Here is a plot of some data \(y\) and a predictor \(x\)

Partitioning total deviations

And let’s consider this model: \(y_i = \alpha + \beta x_i + e_i\)

Partitioning total deviations

Sum-of-squares: Total

The total sum-of-squares \((SSTO)\) measures the total variation in the data as the differences between the data and their mean

\[ SSTO = \sum \left( y_i - \bar{y} \right)^2 \]

Sum-of-squares: Model

The model (regression) sum-of-squares \((SSR)\) measures the variation between the model fits and the mean of the data

\[ SSR = \sum \left( \hat{y}_i - \bar{y} \right)^2 \]

Sum-of-squares: Error

The error sum-of-squares \((SSE)\) measures the variation between the data and the model fits

\[ SSE = \sum \left( y_i - \hat{y}_i \right)^2 \]

Partitioning sums-of-squares

The sums-of-squares have the same additive property as the deviations

\[ \underbrace{\sum (y_i - \bar{y})^2}_{SSTO} = \underbrace{\sum (\hat{y}_i - \bar{y})^2}_{SSR} + \underbrace{\sum (y_i - \hat{y}_i)^2}_{SSE} \]

Goodness-of-fit

How about a measure of how well a model fits the data?

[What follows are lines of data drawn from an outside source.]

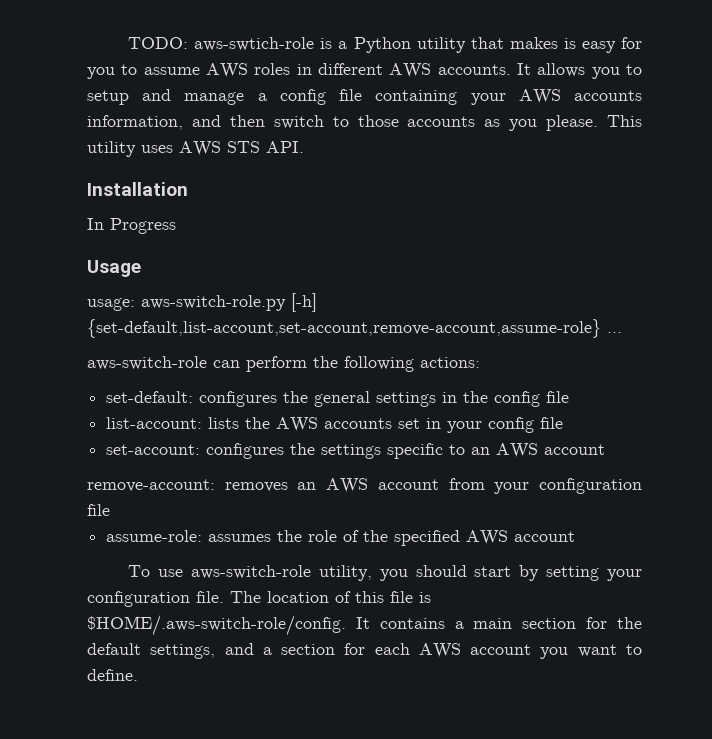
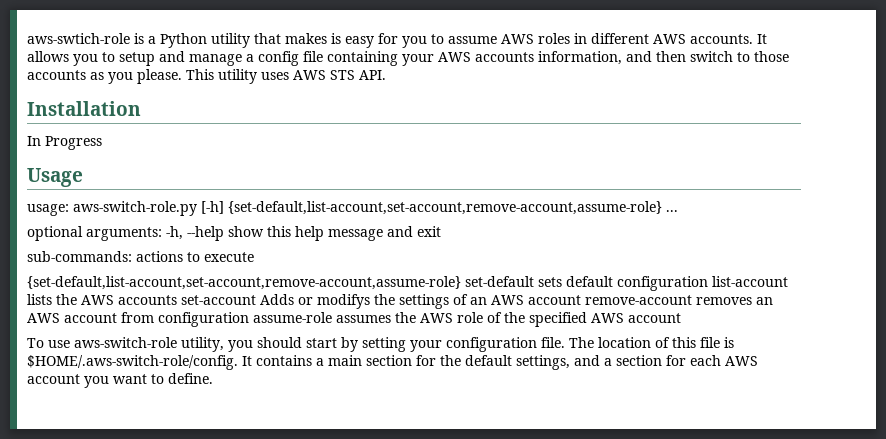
[128,37,189,49] TODO: -> (27, 38) none
[87,356,480,372] [106,391,570,407] [106,417,564,433] [106,443,606,459] [87,479,215,492] aws-switch-role can perform the following actions: // set-default: configures the general settings in the config file // list-account: lists the AWS accounts set in your config file // set-account: configures the settings specific to an AWS account // remove-account: -> [27,226,441,241] [27,251,254,262] [27,276,788,291] [27,294,692,309] optional arguments: -h, --help show this help message and exit // sub-commands: actions to execute // {set-default,list-account,set-account,remove-account,assume-role} set-default sets default configuration list-account lists the AWS accounts set-account Adds or modifys the settings of an AWS account remove-account
[494,478,642,494] [87,504,110,516] [106,530,203,542] your configuration file // assume-role: -> [158,312,332,327] configuration assume-role
(303, 536) none -> [420,313,453,323] AWS

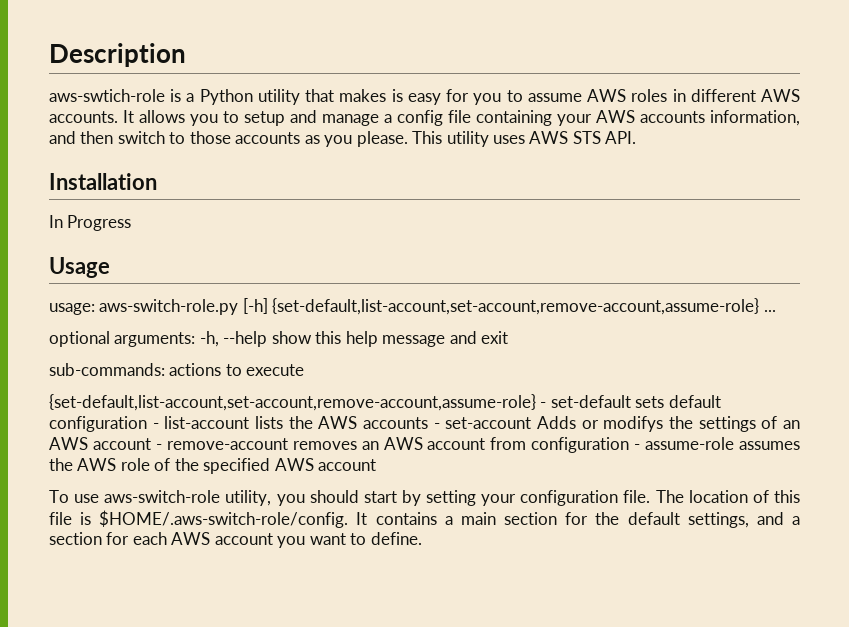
(27, 38) none -> [49,43,186,67] Description //
(461, 283) none -> [540,402,547,408] -
(708, 283) none -> [152,423,159,429] -
(177, 300) none -> [433,423,440,429] -
(581, 300) none -> [155,444,162,450] -
(249, 319) none -> [634,444,641,450] -

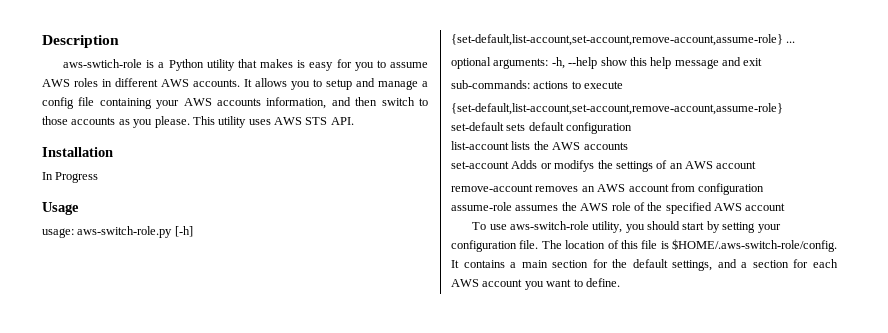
[540,402,547,408] - -> (783, 109) none
[152,423,159,429] - -> (633, 128) //
[433,423,440,429] - -> (628, 146) //
[155,444,162,450] - -> (757, 165) //
[634,444,641,450] - -> (765, 189) //

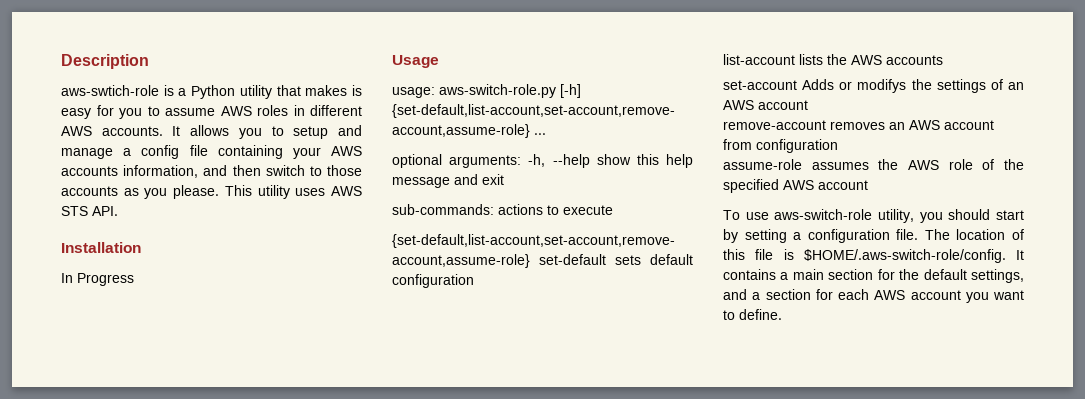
[757,224,781,233] your -> [793,232,802,240] a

  • \(SSTO\) measures the variation in \(y\) without considering \(X\)
  • \(SSE\) measures the reduced variation in \(y\) after considering \(X\)
  • Let’s consider this reduction in variance as a proportion of the total

Goodness-of-fit

A common option is the coefficient of determination or \((R^2)\)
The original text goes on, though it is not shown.